Miss Universe Does Gender

Despite it having escaped the odious clutches of Trump the Chump, there’s no way Miss Universe is going to get on mainstream British television. We don’t do that sort of thing here these days. (If it is on one of the cable networks, please tell me.) So I have to rely on my American friends to fill me in on the National Costume Round, which is far and away the best cosplay contest in the world these days. Genevieve Valentine has done her usual, snark-filled review of proceedings.

Of course this year no level of snark could possibly embarrass the tournament more than the disaster of the final announcement. I’ve been critical of Hugo Award ceremonies in the past, but good grief, people! All that money, all that possibility for rehearsal, all that experience from previous contests, and you manage to screw up that badly? Oh well, at least it is an object lesson in how not to design the card with the results on it.

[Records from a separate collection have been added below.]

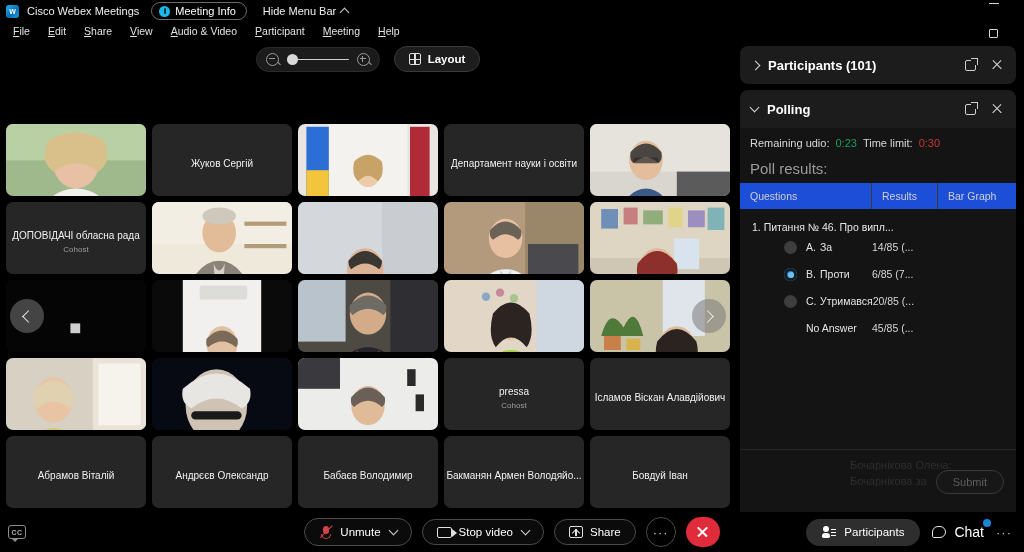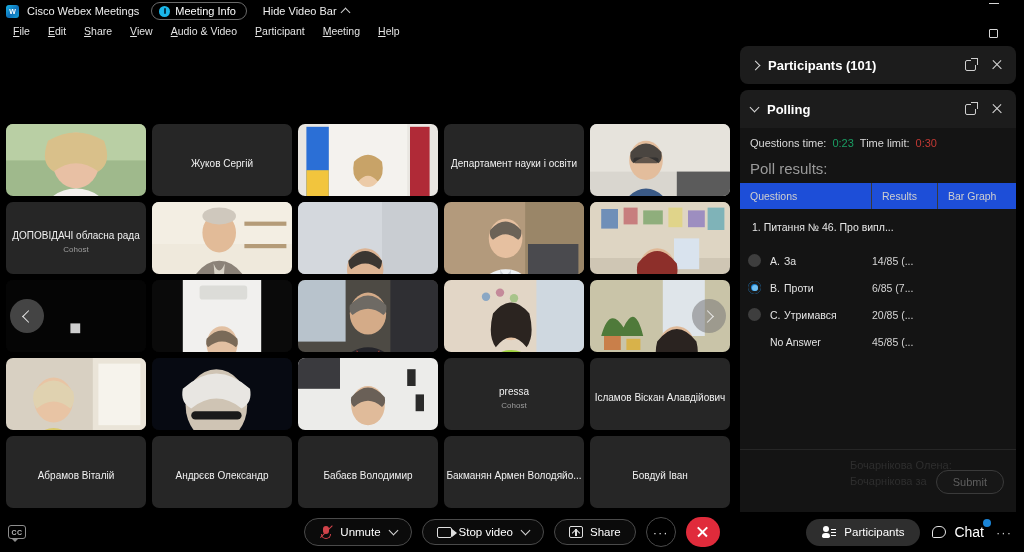"Hide Video Bar" span { text: Video -> Menu }
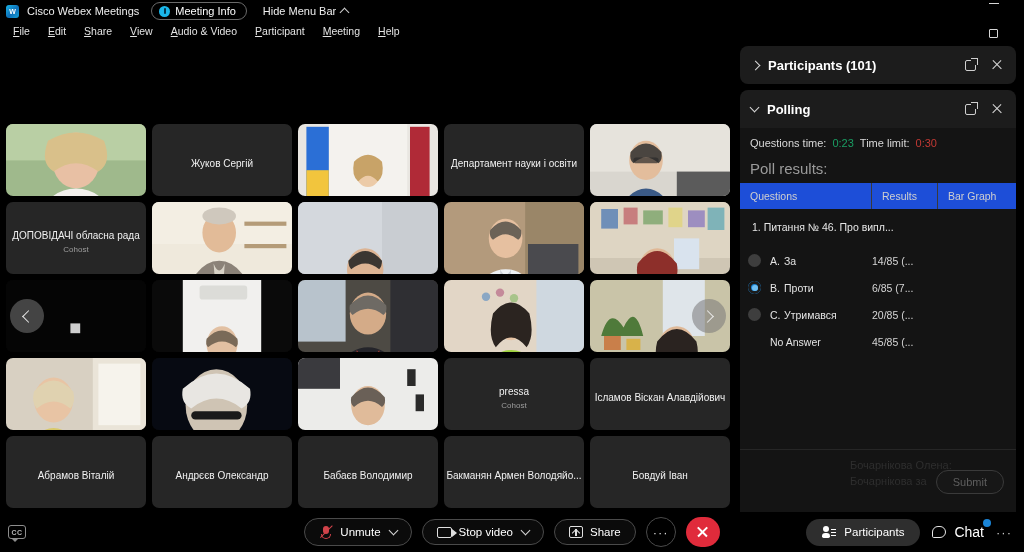"Layout" div.stage-controls { html: none -> <div> <div> <span> <span></span> </span> <span> <span></span> <span></span> </span> <span> <span></span> <span></span> </span> </div> <div> <span></span> <span>Layout</span> </div> </div> }
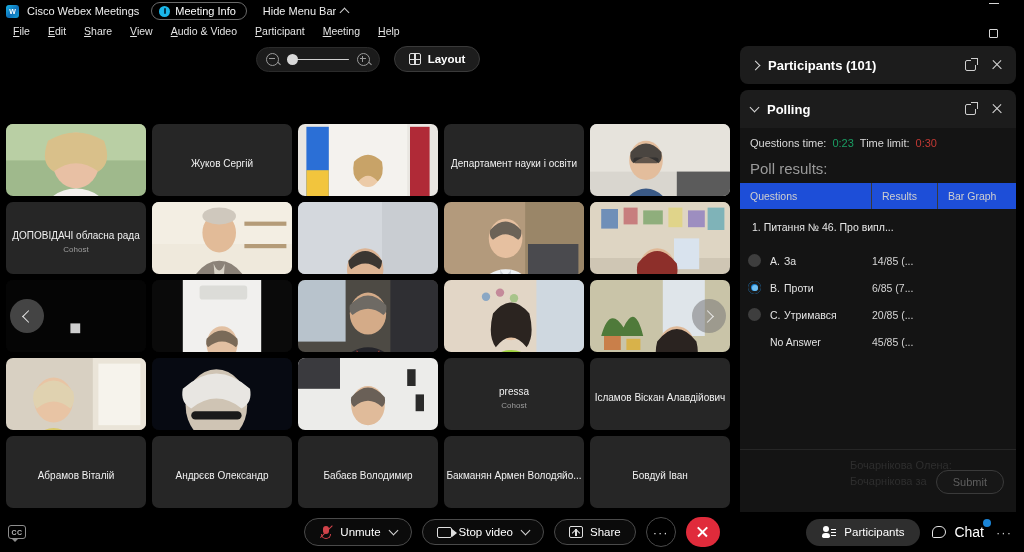"Questions time:" span.lbl { text: Questions time -> Remaining udio }
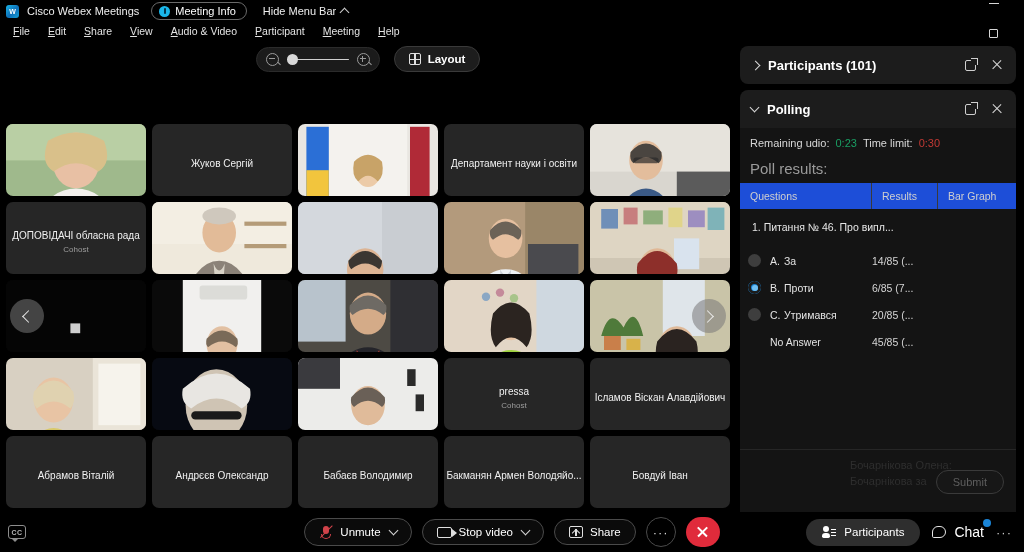"A. За" .opt-row { align-items: flex-end -> flex-start; margin-left: none -> 36px }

Anyway, back to the fun stuff. The judges seem to like weird, which is the only possible explanation for Thailand winning this part of the competition. You can see from her face what poor Aniporn Chalermburanawong thought of having to wear this thing.

Miss Thailand the Tuk Tuk

Kudos goes to Monika Radulovic, Miss Australia for the purple hair and glasses. Yes, Dame Edna, you too can be a beauty queen. Nice Opera House epaulets too.

Miss Australia

But for me the stand out costume, despite the magnificent displays of feathers and wings from elsewhere, was Miss Austria. Her team clearly knows that their country is famous for these days, and understands the relationship between this contest and Eurovision. Well done Anima Dagi for having the courage to do this.